Based on the Investigation Bureau’s search and detention of four New Party political workers over the past two days, along with the explanations and excuses provided by Green media, it is clear that all Taiwanese people need to be extremely careful!
Taiwan Next has compiled the following 10 behaviors for your reference. If your life or work matches 3 or more of these points, watch out—you might find a dozen men in black standing at your door at dawn to drag you out of bed, claiming you are a “witness” while subjecting you to a “criminal” investigation.
The Government’s Guide to Identifying Communist Spies and Enemy Collaborators
1. Have you ever visited Mainland China?
If you have visited Mainland China or, heaven forbid, taken a photo with an official from across the Strait, there is now a 10% chance that government agents in black will wake you up at the crack of dawn. They might take you, your father, and your mother away together. Even your lawyer will be blocked at the door, unable to stop this improper execution of public authority.
2. Do you possess a large amount of Renminbi (RMB)?
If there is more than 100 RMB (roughly 400 TWD) in your drawer, there is now a 20% chance the government will take you in for a “chat and tea.”
3. Do you have friends living in Mainland China?
Do you have friends in the Mainland who can help you contact the Communist Party? There is now a 30% chance the government will take you away for some “iced coffee.”
4. Have you ever bought items on Taobao?
Are you trying to receive “enemy supplies” from the Mainland? There is now a 40% chance the government will haul you off and interrogate you under blinding lights.
5. Is there a Simplified-to-Traditional Chinese converter installed on your computer?
Did you install this software specifically to read secret documents from Mainland intelligence agencies? There is now a 50% chance the government will force you to sit in air conditioning during winter and heaters during summer.
6. Do you know any Mainland students studying in Taiwan?
Have you ever helped a Mainland student scout our national intelligence—for instance, the fact that Tsai Ing-wen can only read from a script? Be careful; there is now a 60% chance the government will take you in for a “physical examination.”
7. Do you have a Mainland mobile phone number?

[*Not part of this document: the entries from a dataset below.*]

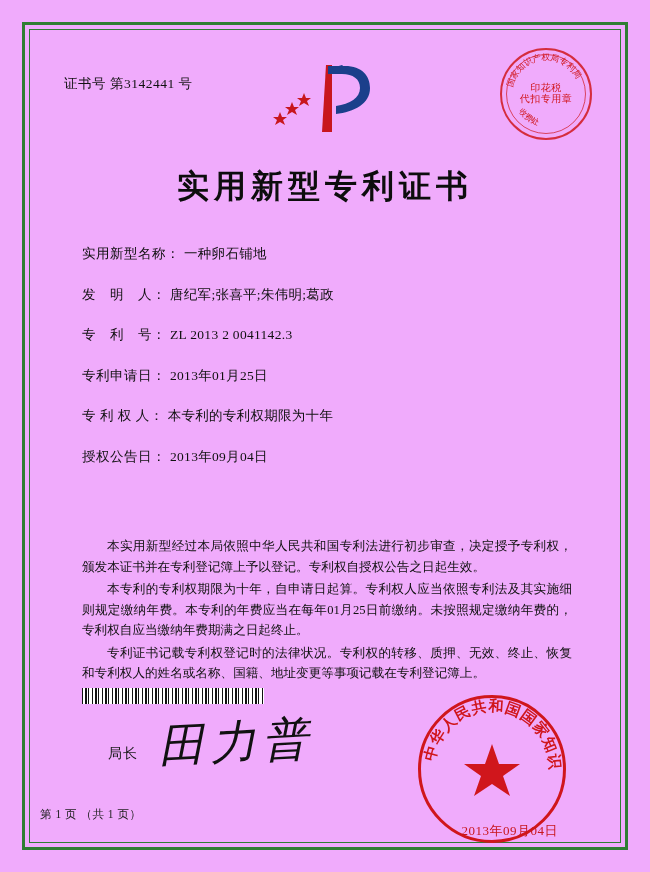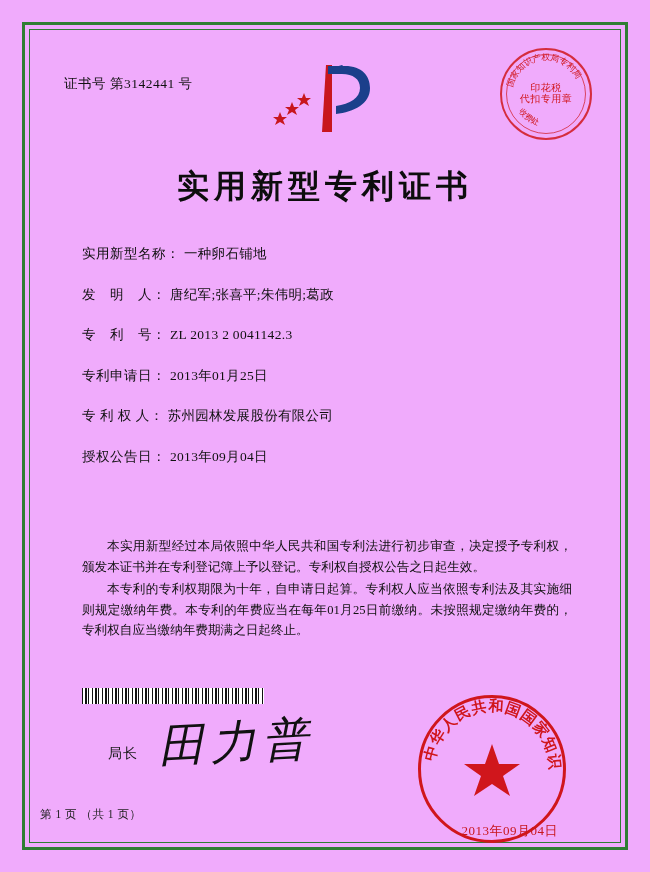--- a/index.html
+++ b/index.html
@@ -307,7 +307,7 @@
       </div>
       <div class="field-row">
         <span class="field-label">专 利 权 人：</span>
-        <span class="field-value">苏州园林发展股份有限公司</span>
+        <span class="field-value">本专利的专利权期限为十年</span>
       </div>
       <div class="field-row">
         <span class="field-label">授权公告日：</span>

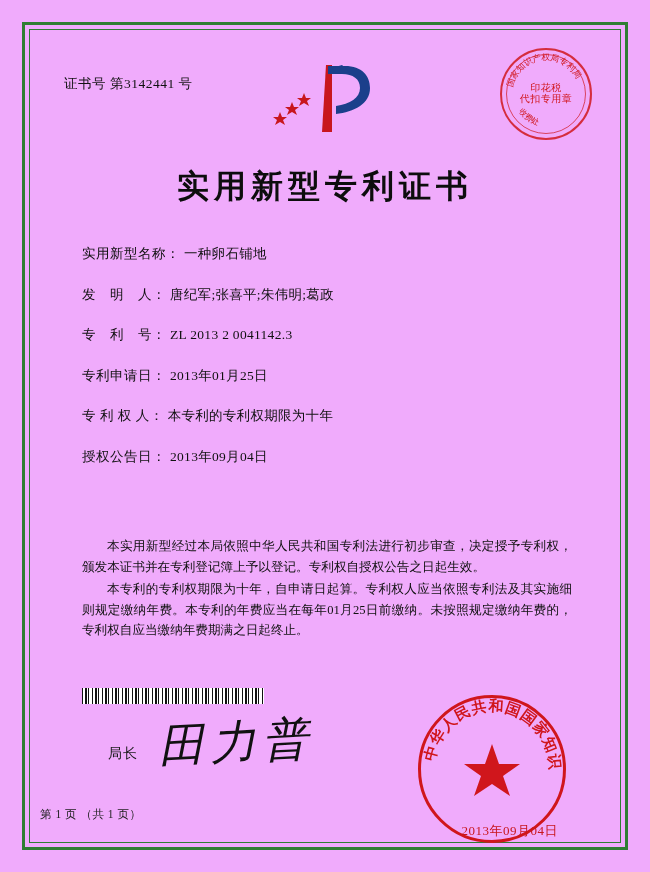--- a/index.html
+++ b/index.html
@@ -318,6 +318,7 @@
     <div class="body-text">
       <p>本实用新型经过本局依照中华人民共和国专利法进行初步审查，决定授予专利权，颁发本证书并在专利登记簿上予以登记。专利权自授权公告之日起生效。</p>
       <p>本专利的专利权期限为十年，自申请日起算。专利权人应当依照专利法及其实施细则规定缴纳年费。本专利的年费应当在每年01月25日前缴纳。未按照规定缴纳年费的，专利权自应当缴纳年费期满之日起终止。</p>
+      <p>专利证书记载专利权登记时的法律状况。专利权的转移、质押、无效、终止、恢复和专利权人的姓名或名称、国籍、地址变更等事项记载在专利登记簿上。</p>
     </div>
 
     <div class="barcode"></div>

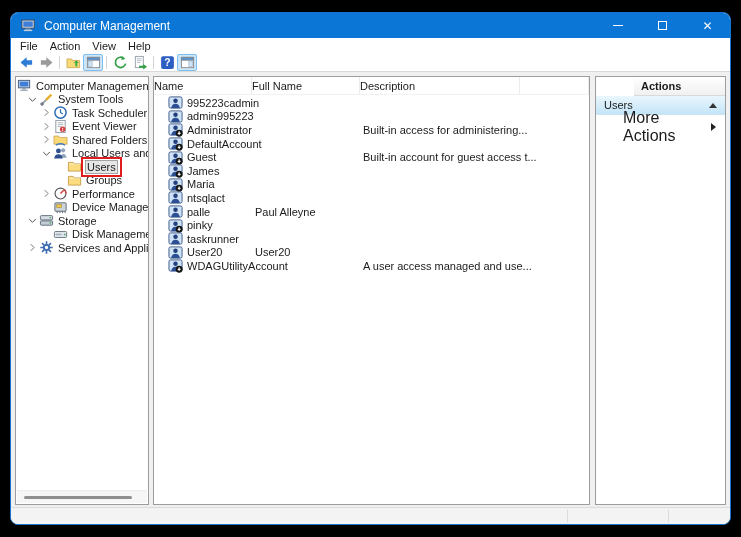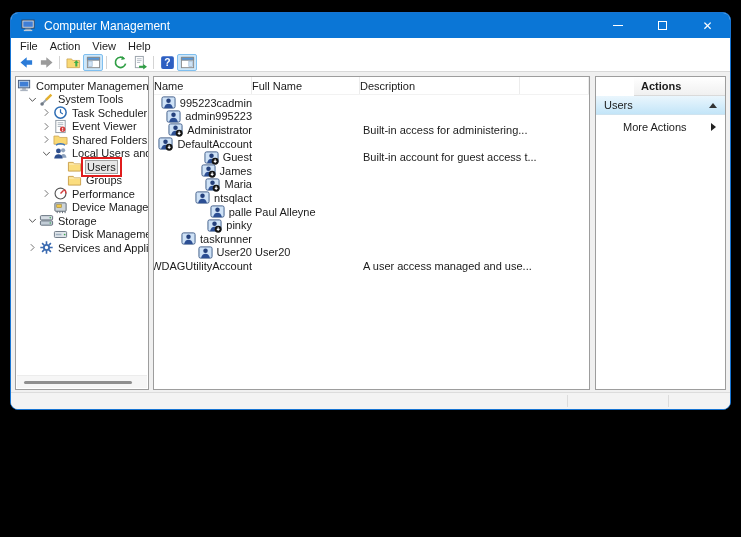--- a/index.html
+++ b/index.html
@@ -9,7 +9,7 @@
     font-family:"Liberation Sans", sans-serif; -webkit-font-smoothing:antialiased;
   }
   .window {
-    position:absolute; left:10px; top:12px; width:721px; height:398px;
+    position:absolute; left:10px; top:12px; width:721px; height:513px;
     border-radius:8px; overflow:hidden; background:#f0f0f0;
     border:1px solid #1774d2;
   }

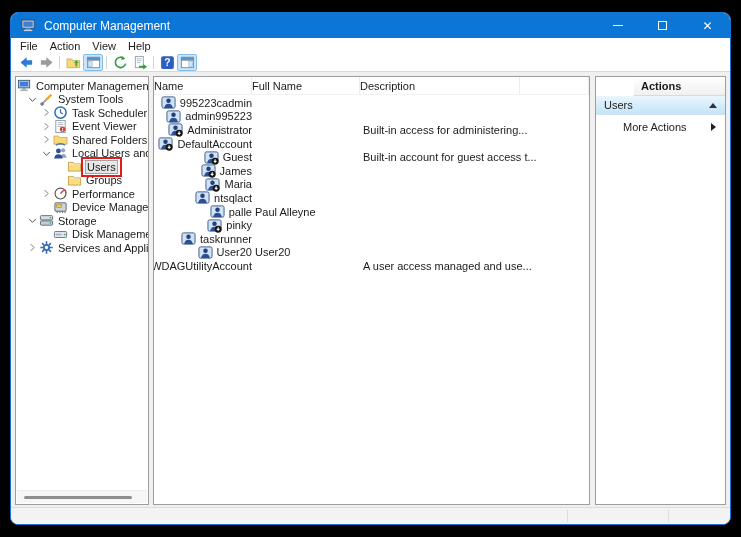--- a/index.html
+++ b/index.html
@@ -54,7 +54,7 @@
   .hcol { display:flex; align-items:center; border-right:1px solid #ececec; }
   .lrows { padding-top:1px; }
   .lrow { height:13.6px; display:flex; align-items:center; font-size:11px; color:#1b1b1b; white-space:nowrap; }
-  .c-name { flex:none; width:98px; display:flex; align-items:center; padding-left:14px; overflow:visible;justify-content:flex-end; }
+  .c-name { flex:none; width:98px; display:flex; align-items:center; padding-left:14px; overflow:visible; }
   .c-name .uicon { flex:none; width:15px; height:15px; margin-right:4px; display:flex; align-items:center; }
   .c-full { flex:none; width:108px; padding-left:3px; }
   .c-desc { flex:none; width:160px; padding-left:3px; }

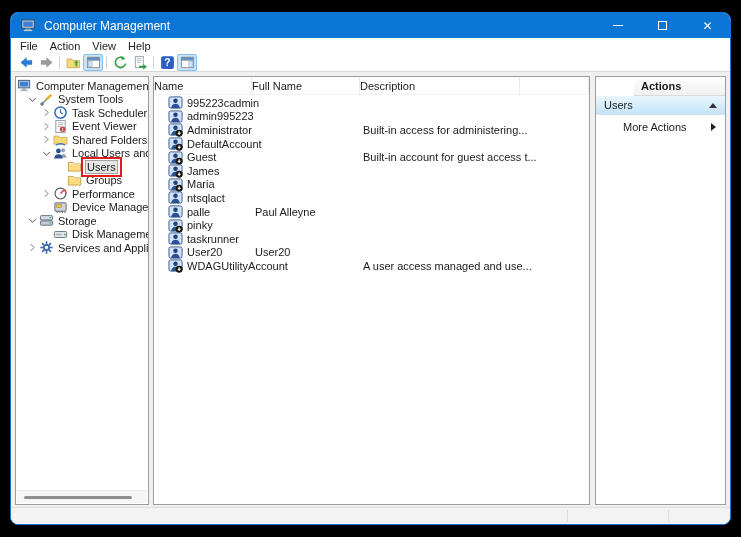--- a/index.html
+++ b/index.html
@@ -62,7 +62,7 @@
   .apane-header { height:19px; display:flex; align-items:center; padding-left:7px; font-size:11px; font-weight:bold; color:#1b1b1b; background:linear-gradient(#ffffff,#f0f0f0); border-bottom:1px solid #dadada;margin-left:38px; }
   .agroup { height:19px; display:flex; align-items:center; padding:0 8px; font-size:11px; color:#1b1b1b; background:linear-gradient(#eaf6fd,#c3e5f8); border-bottom:1px solid #cfe3ef; }
   .tri-up { margin-left:auto; width:0; height:0; border-left:4px solid transparent; border-right:4px solid transparent; border-bottom:5px solid #333; }
-  .aitem { height:23px; display:flex; align-items:center; padding-left:27px; font-size:11px; color:#1b1b1b; }
+  .aitem { height:23px; display:flex; align-items:center; padding-left:27px; font-size:16px; color:#1b1b1b; }
   .tri-right { margin-left:auto; margin-right:9px; width:0; height:0; border-top:4px solid transparent; border-bottom:4px solid transparent; border-left:5px solid #222; }
   
   .statusbar { position:absolute; left:0; right:0; bottom:0; height:17px; background:#f3f3f3; border-top:1px solid #dcdcdc; }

Is this for direct contact with your Mainland spy handler? You’re finished. There is now a 70% chance the government will drag you to a secret office where no one knows where the hell you are.
8. Can you read Simplified Chinese characters?
If you can read them, it implies you learned them for a specific, nefarious purpose. There is now an 80% chance the government will quietly spirit you away, suddenly flip your status from “witness” to “defendant,” and make you vanish into thin air.
[Image comparing Traditional Chinese characters with their Simplified Chinese counterparts]
9. Do you have documents with Simplified Chinese in your drawers?
Aha! Caught red-handed! These must be “collaboration ledgers”! Bye-bye—there is now a 90% chance you will face secret arrest, secret investigation, secret trial, and secret detention. And the worst part? It’s all technically “legal” now, as the DPP government has amended the law to allow themselves to handle you in total secrecy.
10. Do your ancestors come from Mainland China?
This goes without saying. As long as your ancestors aren’t Japanese, you aren’t one of “us”! You’d better watch out, or one day you might be snatched up to serve as a comfort woman or be sent to a gas chamber as a live human experiment animal.